Avec un peu de chance, Jacob sera de sortie aussi.
Et ça n’avait pas loupé. Un des autres avantages à sortir dans ce genre d’horaires, c’était justement de rarement finir ses courses seul. Les deux hommes se connaissaient depuis un moment maintenant – entre son travail où il leur arrivait de se croiser, ou les quelques verres et plaisanteries échangés dans certains bars, leur amitié devait sans doute paraître bien singulière. Alors qu’au fond, cela n’avait rien d’étonnant étant donné leur caractère respectif et Nishiki appréciait ces quelques moments de détente.
Bon, Nishiki étant qui il était, cela s’accompagnait de blague toujours plus ou moins… orientées, mais comme Jacob n’avait jamais eu l’air de le prendre mal ou de s’offusquer plus que de raisons, ce comportement presque naturel dans ses moments détendus était tout bêtement rentré dans sa routine comme un jeu inoffensif supplémentaire.
Pas qu’il ne soit pas contre l’idée en en elle-même mais il avait bien conscience que la personne en face de lui prenait ça à la rigole. Mais hey, il y avait assez de personnes dans cette ville pour contenter tout le monde.

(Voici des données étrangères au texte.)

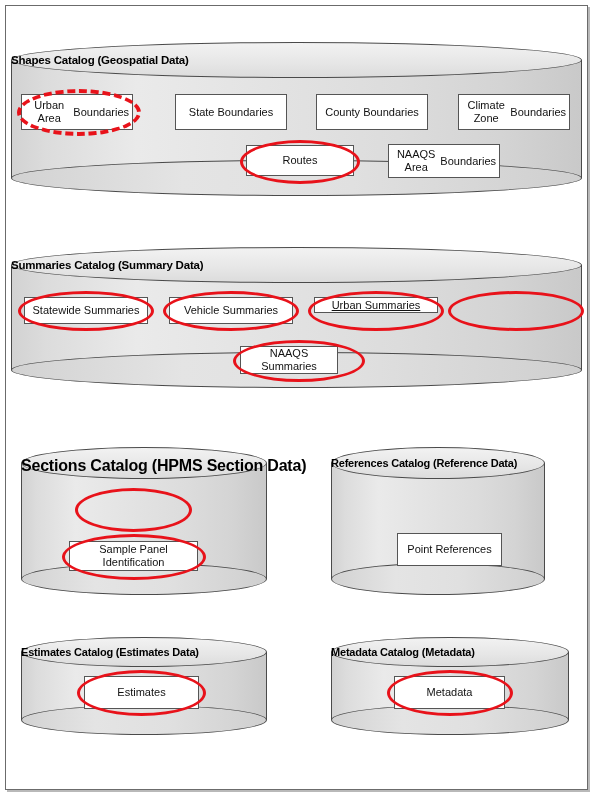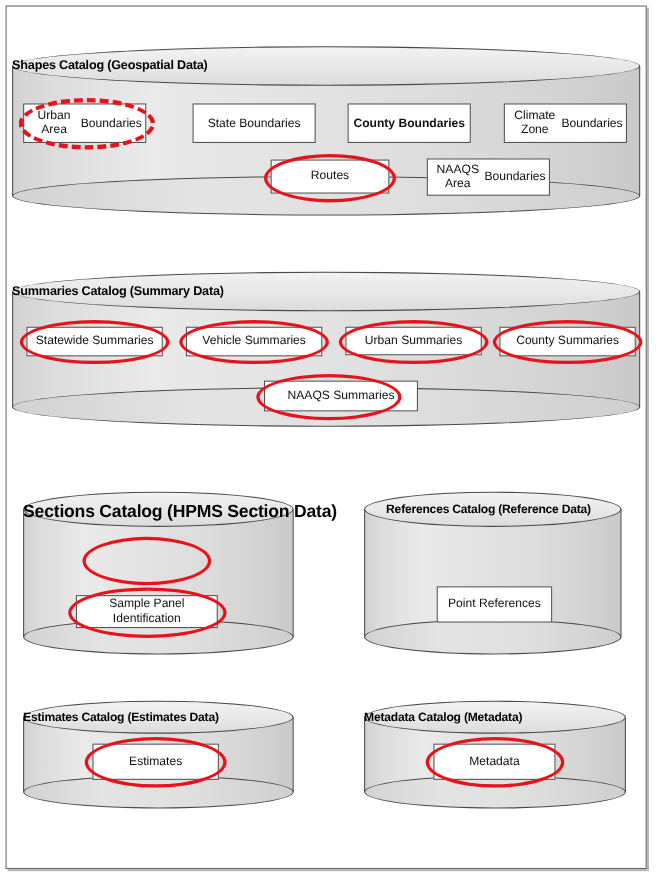--- a/index.html
+++ b/index.html
@@ -128,21 +128,21 @@
       <div class="inner" style="top:0; height:153px;">
 
         <div class="ebox" style="left:10px; top:52px; width:112px; height:36px;">
           <span>Urban  Area</span>
             <br>
           <span>Boundaries</span>
         </div>
         <div class="ebox" style="left:164px; top:52px; width:112px; height:36px;">
           <span>State Boundaries</span>
         </div>
-        <div class="ebox" style="left:305px; top:52px; width:112px; height:36px;font-weight:bold;">
+        <div class="ebox" style="left:305px; top:52px; width:112px; height:36px;">
           <span>County  Boundaries</span>
         </div>
         <div class="ebox" style="left:447px; top:52px; width:112px; height:36px;">
           <span>Climate Zone</span>
             <br>
           <span>Boundaries</span>
         </div>
 
         <div class="ebox" style="left:235px; top:103px; width:108px; height:31px;">
           <span>Routes</span>
@@ -164,27 +164,24 @@
       <div class="top" style="top:0px; height:36px;"></div>
       <div class="cyl-title" style="top:12px;">Summaries Catalog (Summary Data)</div>
 
       <div class="inner" style="top:0; height:140px;">
         <div class="ebox" style="left:13px; top:50px; width:124px; height:27px;">
           <span>Statewide Summaries</span>
         </div>
         <div class="ebox" style="left:158px; top:50px; width:124px; height:27px;">
           <span>Vehicle Summaries</span>
         </div>
-        <div class="ebox" style="left:303px; top:50px; width:124px; height:26px;">
+        <div class="ebox" style="left:303px; top:50px; width:124px; height:16px;text-decoration:underline;">
           <span>Urban  Summaries</span>
         </div>
-        <div class="ebox" style="left:443px; top:50px; width:124px; height:27px;">
-          <span>County  Summaries</span>
-        </div>
-        <div class="ebox" style="left:229px; top:99px; width:140px; height:28px;">
+        <div class="ebox" style="left:229px; top:99px; width:98px; height:28px;">
           <span>NAAQS Summaries</span>
         </div>
       </div>
 
       <div class="ring" style="left:7px; top:44px; width:136px; height:40px;"></div>
       <div class="ring" style="left:152px; top:44px; width:136px; height:40px;"></div>
       <div class="ring" style="left:297px; top:44px; width:136px; height:40px;"></div>
       <div class="ring" style="left:437px; top:44px; width:136px; height:40px;"></div>
       <div class="ring" style="left:222px; top:93px; width:132px; height:42px;"></div>
     </div>
@@ -198,21 +195,21 @@
       <div class="inner" style="top:0; height:147px;">
         <div class="ebox" style="left:48px; top:94px; width:129px; height:30px;">
           <span>Sample Panel Identification</span>
         </div>
       </div>
 
       <div class="ring" style="left:54px; top:41px; width:117px; height:44px;"></div>
       <div class="ring" style="left:41px; top:87px; width:144px; height:46px;"></div>
     </div>
 
-    <div class="cyl" style="left:325px; top:441px; width:214px; height:147px;padding-left:20px;">
+    <div class="cyl" style="left:325px; top:441px; width:214px; height:147px;">
       <div class="bottom" style="top:116px; height:32px;"></div>
       <div class="body" style="top:16px; height:116px;"></div>
       <div class="top" style="top:0px; height:32px;"></div>
       <div class="cyl-title" style="top:10px; font-size:11px;">References Catalog (Reference Data)</div>
 
       <div class="inner" style="top:0; height:147px;">
         <div class="ebox" style="left:66px; top:86px; width:105px; height:33px;text-align:right;">
           <span>Point References</span>
         </div>
       </div>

Ils s’arrêtèrent en bas de chez Jacob, comme à leur habitude, et Nishiki s’étira rapidement en s’attendant à repartir après des au revoir toujours brefs. S’il fut un instant surpris de l’invitation – ce n’était pourtant pas la première fois – il l’accepta volontiers : la nuit ne faisait que commencer pour lui et passer un peu de temps en bonne compagnie était toujours appréciable.
Décidément, toujours aussi sobre…
Le jeune homme s’installa sur le canapé, le dos droit mais légèrement penché en avant, laissant ses avant-bras reposer sur ses genoux pour poliment éviter d’appuyer son dos dégoulinant de sueur à travers son vêtement – un simple t-shirt qui laissait facilement entrevoir l'encre sous sa peau : ce qui était presque extraordinaire chez lui mais courir en chemise n’était pas le plus… pratique. Il accepta le verre d’eau avec plaisir, se forçant à en boire de petites gorgées à la fois. Le frais lui fit du bien et il laissa échapper un soupir léger.

- Tu cours plus régulièrement en ce moment ? J’ai trouvé ta foulée plus légère.

Nishiki se passa une main sur le front pour en enlever les quelques perles de sueur qu’il fit glisser jusque dans ses cheveux poivre et – un peu – sel pour en dénouer le lien de cuir qui les maintenait attaché. Il détestait toujours autant cela malgré les années, mais c’était toujours mieux que de finir avec des mèches dans le nez et les yeux pendant le sport.

- Ou peut-être que tu es juste particulièrement performant ce soir.

Il pencha légèrement la tête pour l’observer, un sourire entendu sur les lèvres – c’était plus fort que lui il devait avouer qu’avec l’habitude, il ne se rendait même plus forcément compte de tout ce genre de propos souvent interprétables.